# Using Pushshift Module to extract Submissions Data from Reddit via Python

PRAW is pretty good at gettin reddit data but there are some limitations with it.
Including the removal of the [subreddit.submissions endpoint](https://www.reddit.com/r/changelog/comments/7tus5f/update_to_search_api/.). 

So for extracting Reddit submissions and the primarily data such as upvotes and comments count, I put together this notebook using Pushshift.

If you still prefer PRAW for extract submissions, I have written a code [template here](https://github.com/SeyiAgboola/Seyi_Projects/blob/master/submission_list.py).

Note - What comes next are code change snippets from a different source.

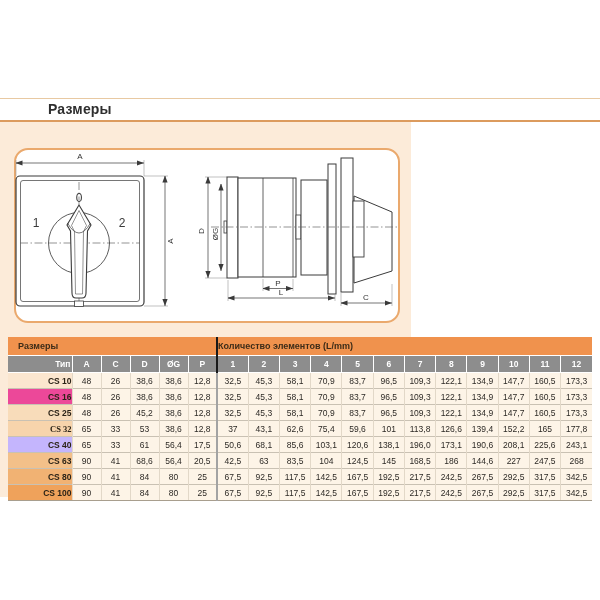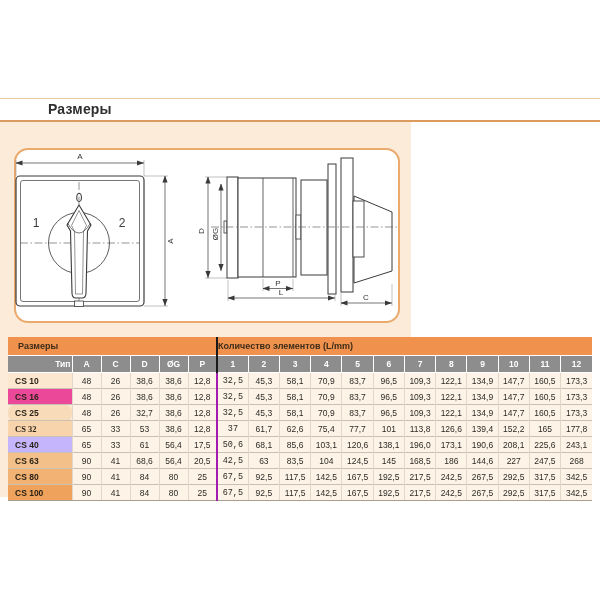--- a/index.html
+++ b/index.html
@@ -20,25 +20,25 @@
   th.band-left{text-align:left;padding-left:10px !important;}
   th.band-right{text-align:left;border-left:2px solid #191919;}
   thead tr.cols th{background:#8d8d8d;color:#ffffff;font-size:8.5px;font-weight:bold;height:16px;padding:0;
     border-left:1px solid #ffffff;border-top:1px solid #ffffff;border-bottom:1px solid #ffffff;}
   thead tr.cols th:first-child{border-left:none;padding-left:46px;}
   thead tr.cols th.divider{border-left:2px solid #191919;}
   tbody td{height:15px;padding:0;text-align:center;background:#fdf4e7;
     border-top:1px solid #c9c1b3;border-left:1px solid #e2d8c8;}
   tbody tr:first-child td{border-top:none;}
   tbody tr:last-child td{border-bottom:1px solid #a89e8e;}
-  tbody td.type{text-align:left;padding-left:7px;font-weight:bold;color:#2b2317;border-left:none;}
-  tbody td.divider{border-left:2px solid #a21caf;font-family:Liberation Mono, monospace;}
+  tbody td.type{text-align:right;padding-left:7px;font-weight:bold;color:#2b2317;border-left:none;}
+  tbody td.divider{border-left:2px solid #a3a3a3;}
   tbody tr:nth-child(1) td.type{background:#fbe6cf;}
   tbody tr:nth-child(2) td.type{background:#ec4899;}
-  tbody tr:nth-child(3) td.type{background:#f8dcba;border-radius:6px;}
+  tbody tr:nth-child(3) td.type{background:#f8dcba;}
   tbody tr:nth-child(4) td.type{background:#f7d4ac;font-family:Liberation Serif, serif;}
   tbody tr:nth-child(5) td.type{background:#c4b5fd;}
   tbody tr:nth-child(6) td.type{background:#f3c089;}
   tbody tr:nth-child(7) td.type{background:#f1b273;}
   tbody tr:nth-child(8) td.type{background:#efa25b;}
 
   .dim-label{font-size:8px;fill:#333;}
   .pos-label{font-size:12px;fill:#3a3a3a;}
 </style>
 </head>
@@ -208,21 +208,21 @@
           <td>122,1</td>
           <td>134,9</td>
           <td>147,7</td>
           <td>160,5</td>
           <td>173,3</td>
         </tr>
         <tr>
           <td class="type">CS 25</td>
           <td>48</td>
           <td>26</td>
-          <td>32,7</td>
+          <td>45,2</td>
           <td>38,6</td>
           <td>12,8</td>
           <td class="divider">32,5</td>
           <td>45,3</td>
           <td>58,1</td>
           <td>70,9</td>
           <td>83,7</td>
           <td>96,5</td>
           <td>109,3</td>
           <td>122,1</td>
@@ -232,24 +232,24 @@
           <td>173,3</td>
         </tr>
         <tr>
           <td class="type">CS 32</td>
           <td>65</td>
           <td>33</td>
           <td>53</td>
           <td>38,6</td>
           <td>12,8</td>
           <td class="divider">37</td>
-          <td>61,7</td>
+          <td>43,1</td>
           <td>62,6</td>
           <td>75,4</td>
-          <td>77,7</td>
+          <td>59,6</td>
           <td>101</td>
           <td>113,8</td>
           <td>126,6</td>
           <td>139,4</td>
           <td>152,2</td>
           <td>165</td>
           <td>177,8</td>
         </tr>
         <tr>
           <td class="type">CS 40</td>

I will also host the code on GitHub.

More info on the removal of the [subreddit.submissions endpoint](https://www.reddit.com/r/redditdev/comments/8bia9n/praw_psa_the_subredditsubmissions_method_no/).

# Import modules

In [1]:
import pandas as pd
import requests #Pushshift accesses Reddit via an url so this is needed
import json #JSON manipulation
import csv #To Convert final table into a csv file to save to your machine
import time
import datetime

# Pushshift URL Examples

In [2]:
#We can access the Pushshift API through building an URL with the relevant parameters without even needing Reddit credentials.
#These are some examples. You can follow the links and they will generate a page with JSON data
search_ps4_after_date = "https://api.pushshift.io/reddit/search/submission/?q=screenshot&after=1514764800&before=1517443200&subreddit=PS4"
search_science = "https://api.pushshift.io/reddit/search/submission/?q=science"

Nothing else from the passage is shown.